Minuit à Atlanta – Thomas Mullen

Minuit à Atlanta

Peut-être avait-il vraiment changé. Pourtant, tous les autres aussi, mais à l’inverse. C’était la panique à cause de l’arrêt Brown, et le spectre de l’intégration imposée par le gouvernement, la retraite dans des bunkers d’opposants, la peur croissante qu’une attitude moins hostile à l’égard des Nègres mette en péril le mode de vie des États du Sud.
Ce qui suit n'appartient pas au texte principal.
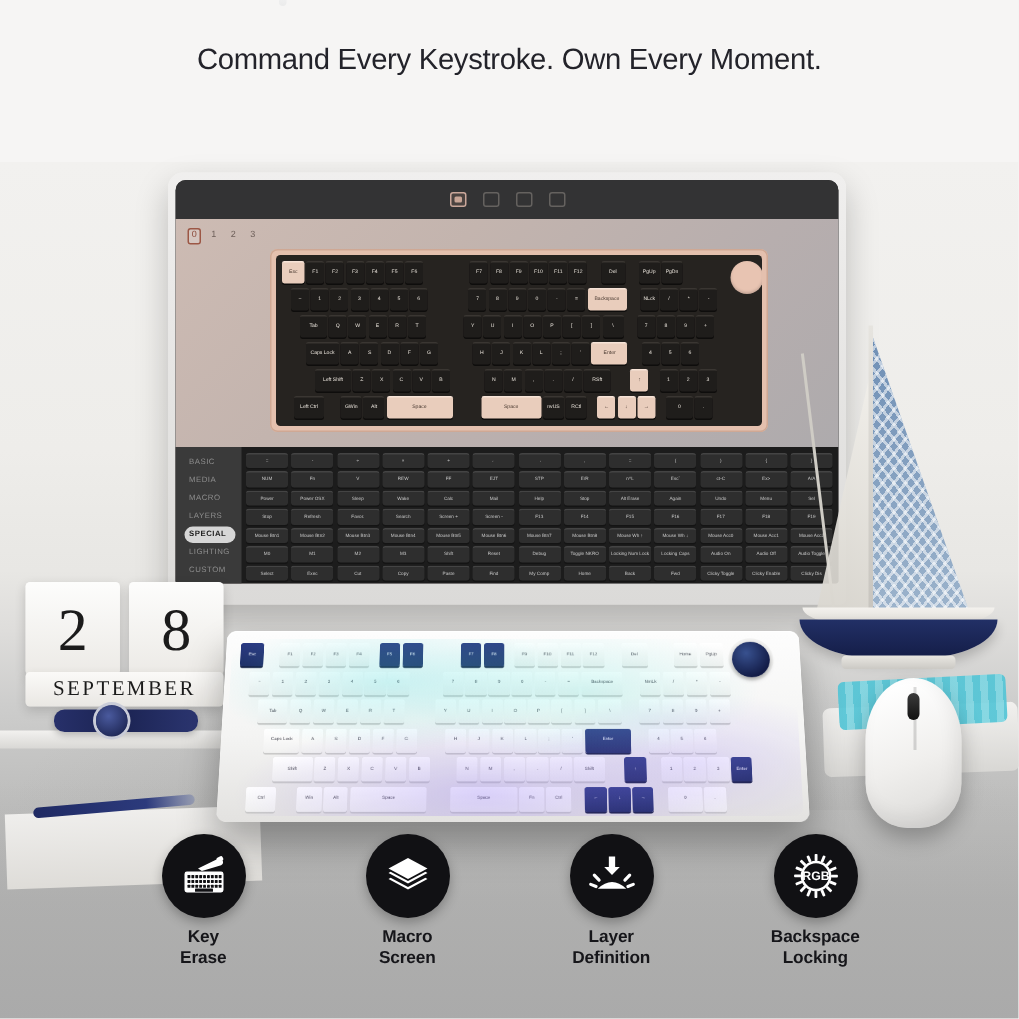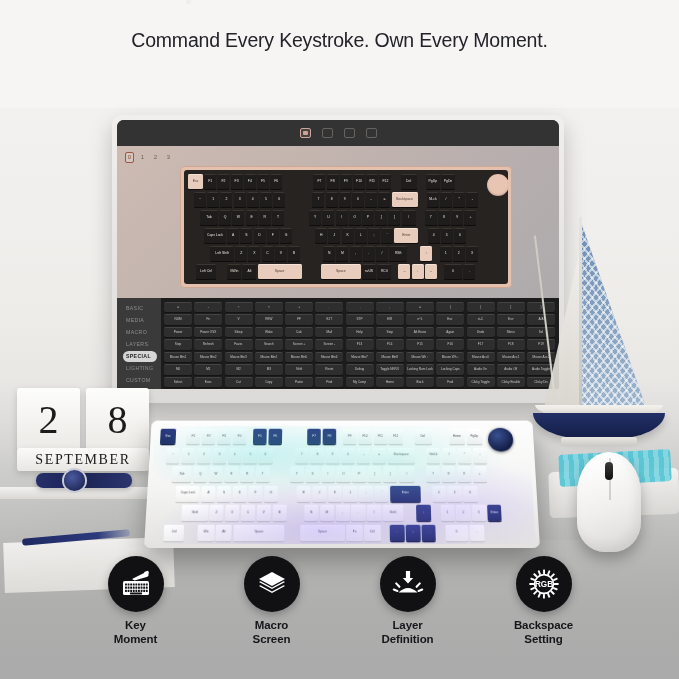--- a/index.html
+++ b/index.html
@@ -766,7 +766,7 @@
       </div>
       <div class="f-label">
         <div>Key</div>
-        <div>Moment</div>
+        <div>Erase</div>
       </div>
     </div>
     <div class="feature">

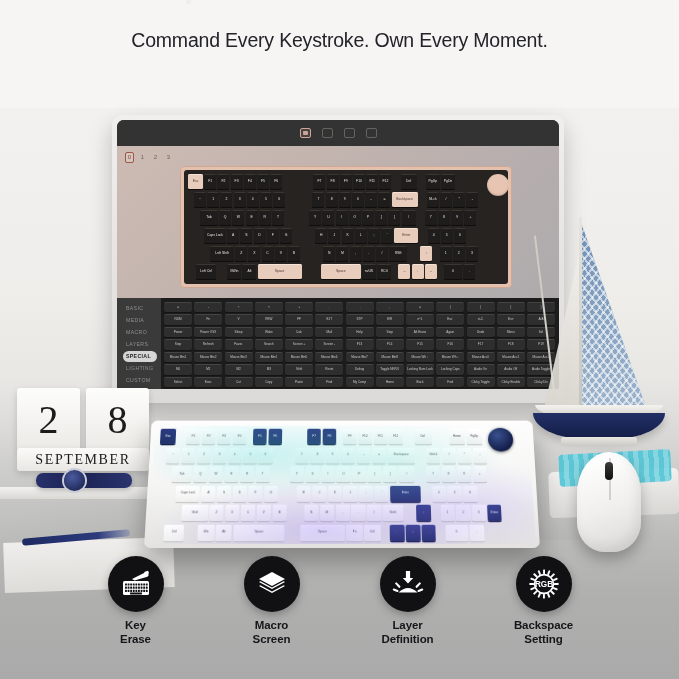--- a/index.html
+++ b/index.html
@@ -823,7 +823,7 @@
       </div>
       <div class="f-label">
         <div>Backspace</div>
-        <div>Setting</div>
+        <div>Locking</div>
       </div>
     </div>
   </div>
Le problème, c’est ce procès qu’on va avoir. C’est désolant de le dire, mais la manière qu’on avait avant, elle avait plus de sens. On les attrapait, on les pendait à un arbre et on en parlait plus. Je l’sais très bien, comment ça se passait, on me l’a raconté plein de fois. Cette fille qu’habitait à une ou deux villes de chez moi, dans le comté de Bibb, il lui est arrivé quelque chose, un jour, et le Nègre, ils l’ont lynché le lendemain et cette histoire on en a plus jamais parlé après.
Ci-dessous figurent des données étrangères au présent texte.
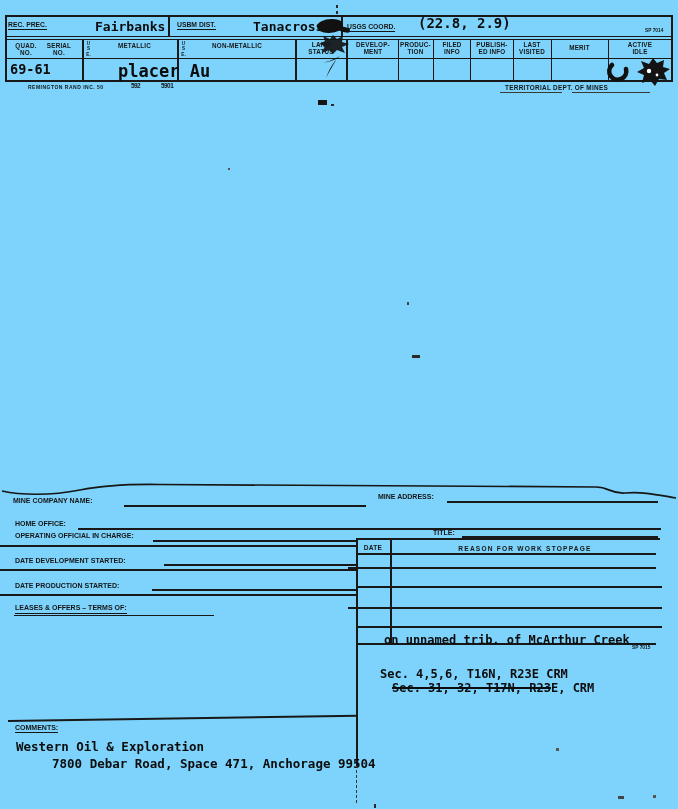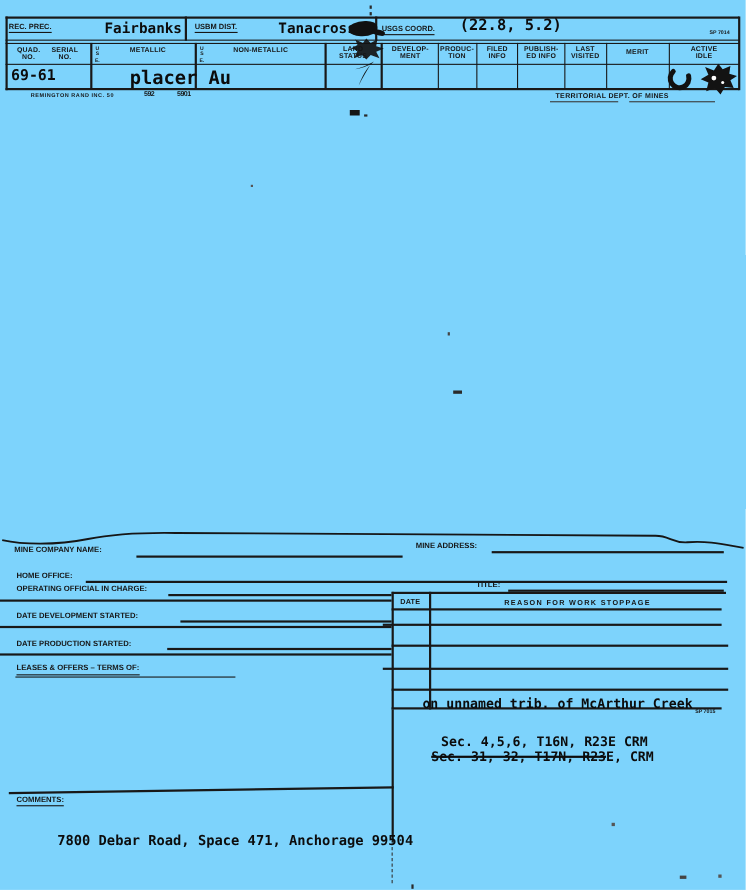--- a/index.html
+++ b/index.html
@@ -50,7 +50,7 @@
   <span class="lbl u" style="left:177px;top:21px;font-size:6.8px;">USBM DIST.</span>
   <span class="mono" style="left:253px;top:19px;font-size:13px;">Tanacross</span>
   <span class="lbl u" style="left:347px;top:23px;font-size:6.8px;">USGS COORD.</span>
-  <span class="mono" style="left:418px;top:15px;font-size:14px;">(22.8, 5.2)</span>
+  <span class="mono" style="left:418px;top:15px;font-size:14px;">(22.8, 2.9)</span>
   <span class="lbl" style="left:645px;top:28px;font-size:4.8px;">SP 7014</span>
 
   <div style="position:absolute;left:317px;top:19px;width:26px;height:14px;background:#111;border-radius:60% 40% 55% 45%;"></div>

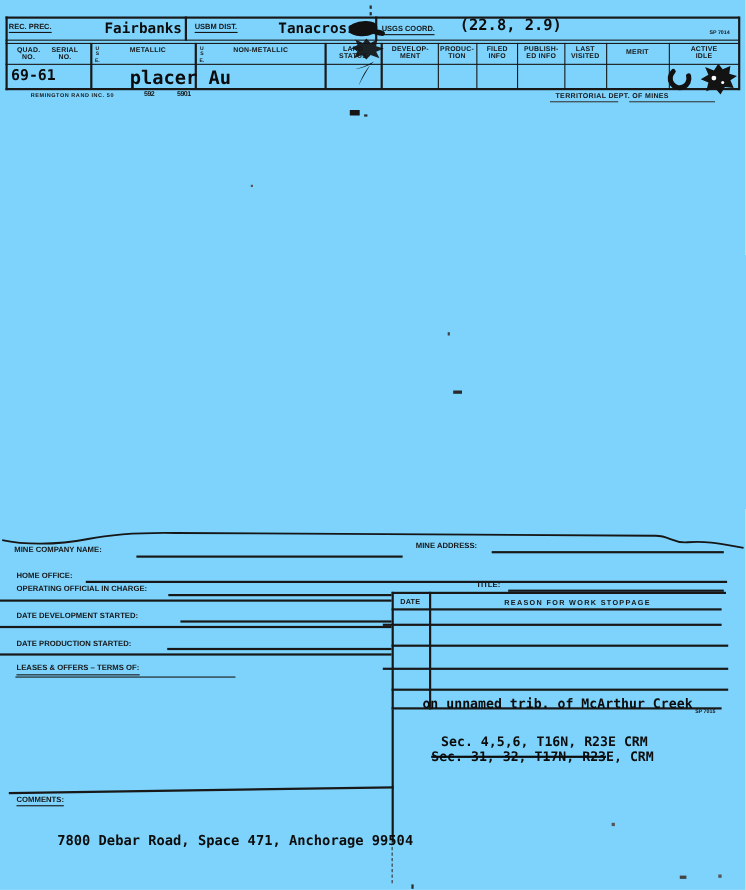--- a/index.html
+++ b/index.html
@@ -160,7 +160,7 @@
   <i style="position:absolute;left:356px;top:770px;height:33px;border-left:1.6px dashed #333;"></i>
 
   <span class="mono" style="left:384px;top:633px;font-size:12px;">on unnamed trib. of McArthur Creek</span>
-  <span class="mono" style="left:401px;top:667px;font-size:12px;text-align:right;">Sec. 4,5,6, T16N, R23E CRM</span>
+  <span class="mono" style="left:380px;top:667px;font-size:12px;text-align:right;">Sec. 4,5,6, T16N, R23E CRM</span>
   <span class="mono" style="left:392px;top:681px;font-size:12px;"><span class="strike">Sec. 31, 32, T17N, R23</span><span>E, CRM</span></span>
 
   <i class="ln" style="left:8px;top:720px;width:350px;height:1.8px;transform:rotate(-0.85deg);transform-origin:left center;"></i>

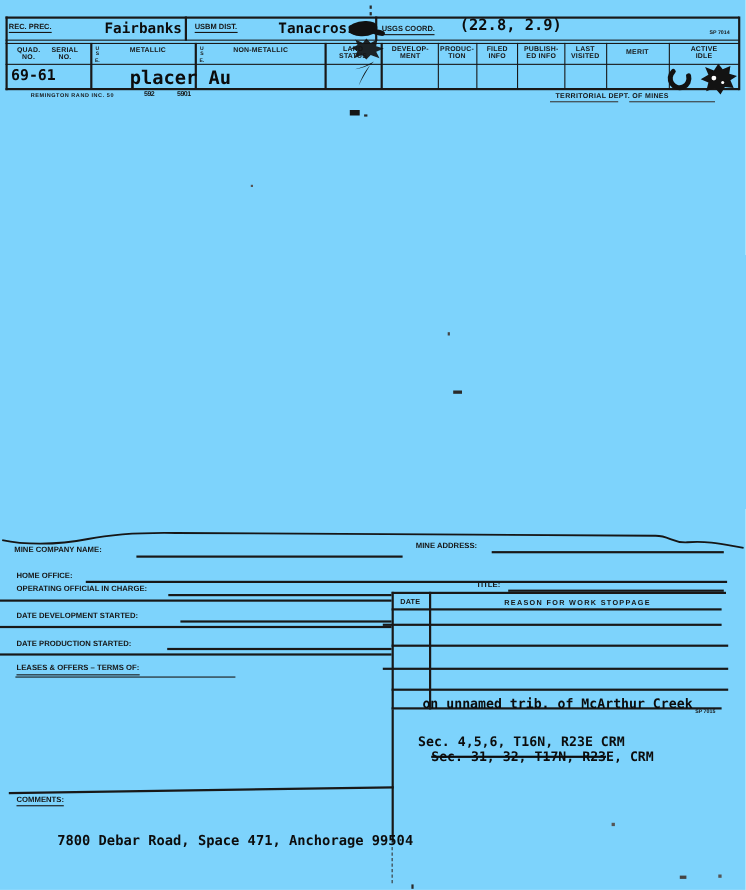--- a/index.html
+++ b/index.html
@@ -165,6 +165,7 @@
 
   <i class="ln" style="left:8px;top:720px;width:350px;height:1.8px;transform:rotate(-0.85deg);transform-origin:left center;"></i>
   <span class="lbl" style="left:15px;top:724px;font-size:7px;border-bottom:1.2px solid #161616;padding-bottom:1px;">COMMENTS:</span>
+  <span class="mono" style="left:16px;top:739px;font-size:12.5px;">Western Oil &amp; Exploration</span>
   <span class="mono" style="left:16px;top:756px;font-size:12.5px;margin-left:36px;">7800 Debar Road, Space 471, Anchorage 99504</span>
 
   <i class="speck" style="left:374px;top:804px;width:2px;height:4px;"></i>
Pendant sa carrière de policier, il avait rarement eu la chance de travailler avec des collègues blancs fréquentables.  À ce jour, les équipes blanches et noires relevant des forces de l’ordre d’Atlanta travaillaient chacune de leur côté. Les policiers noirs n’étaient autorisés à patrouiller que dans les zones noires de la ville, de telle sorte que si tout se passait bien, ils ne devraient être appelés en complément puisqu’ils étaient les seuls à pouvoir arrêter des criminels blancs. Presque immanquablement, les agents blancs étaient grossiers et méprisants, quand ils n’étaient pas ouvertement hostiles et ne se permettraient pas de multiples qualificatifs et des blagues racistes.

Smith ne se serait donc jamais attendu que, quand il quitterait la police, une de ses sources les plus utiles au sein des forces de l’ordre serait un blanc.
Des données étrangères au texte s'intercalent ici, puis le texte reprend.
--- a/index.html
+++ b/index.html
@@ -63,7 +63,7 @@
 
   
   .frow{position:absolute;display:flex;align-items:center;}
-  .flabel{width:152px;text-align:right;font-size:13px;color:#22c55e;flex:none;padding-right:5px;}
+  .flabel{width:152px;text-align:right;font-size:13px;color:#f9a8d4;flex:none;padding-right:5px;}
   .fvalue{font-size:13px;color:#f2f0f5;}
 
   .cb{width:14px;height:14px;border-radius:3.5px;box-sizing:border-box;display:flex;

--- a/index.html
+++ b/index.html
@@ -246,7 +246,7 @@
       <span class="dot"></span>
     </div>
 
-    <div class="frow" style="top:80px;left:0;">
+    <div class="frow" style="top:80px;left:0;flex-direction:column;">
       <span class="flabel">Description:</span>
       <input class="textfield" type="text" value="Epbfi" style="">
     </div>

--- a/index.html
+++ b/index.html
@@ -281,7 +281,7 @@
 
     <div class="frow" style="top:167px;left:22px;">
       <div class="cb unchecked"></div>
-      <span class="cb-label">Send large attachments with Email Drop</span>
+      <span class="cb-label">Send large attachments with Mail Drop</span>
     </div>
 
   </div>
Ce troisième volet de la série sur la première brigade afro-américaine à Atlanta (1948) est encore plus historique et social que les autres. 

On ressent vraiment le quotidien des personnages, qu’ils soient Blancs (défenseurs des droits civiques, racistes convaincus ou plus libéraux) ou Noirs (ceux qui ont réussi socialement, qui combattent pour la justice ou qui sont victimes de violence).

Dans ce tome, on suit Smith, devenu journaliste (faute de pouvoir faire appliquer la justice en tant que policier), qui va être confronté aussi bien au capitalisme, communisme qu’au F.B.I. et à l’agence Pinkerton… On retrouve également le lieutenant McInnis, dont le travail a changé sa façon de voir les « Nègres ».

Mullen confirme son talent par une intrigue bien menée : aussi bien dans la vie des protagonistes que pour l’évocation de personnages historiques plus ou moins connus (Martin Luther King, Rosa Parks ou Emmett Till) et retranscrit toute la souffrance des Afro-américains de l’époque (1955) et le difficile changement des mentalités (surtout dans le sud des États-Unis), ne serait-ce que pour faire accepter la cohabitation dans la société, entre adultes et parmi les enfants (loi Brown pour la mixité raciale dans les écoles).

Laura

L’auteur : Thomas Mullen est un romancier américain, il a fait des études à L’Oberlin College. Minuit à Atlanta est le troisième tome qu’il consacre à la première brigade afro-américaine à Atlanta. Il fait suite à Darktown et Temps noirs.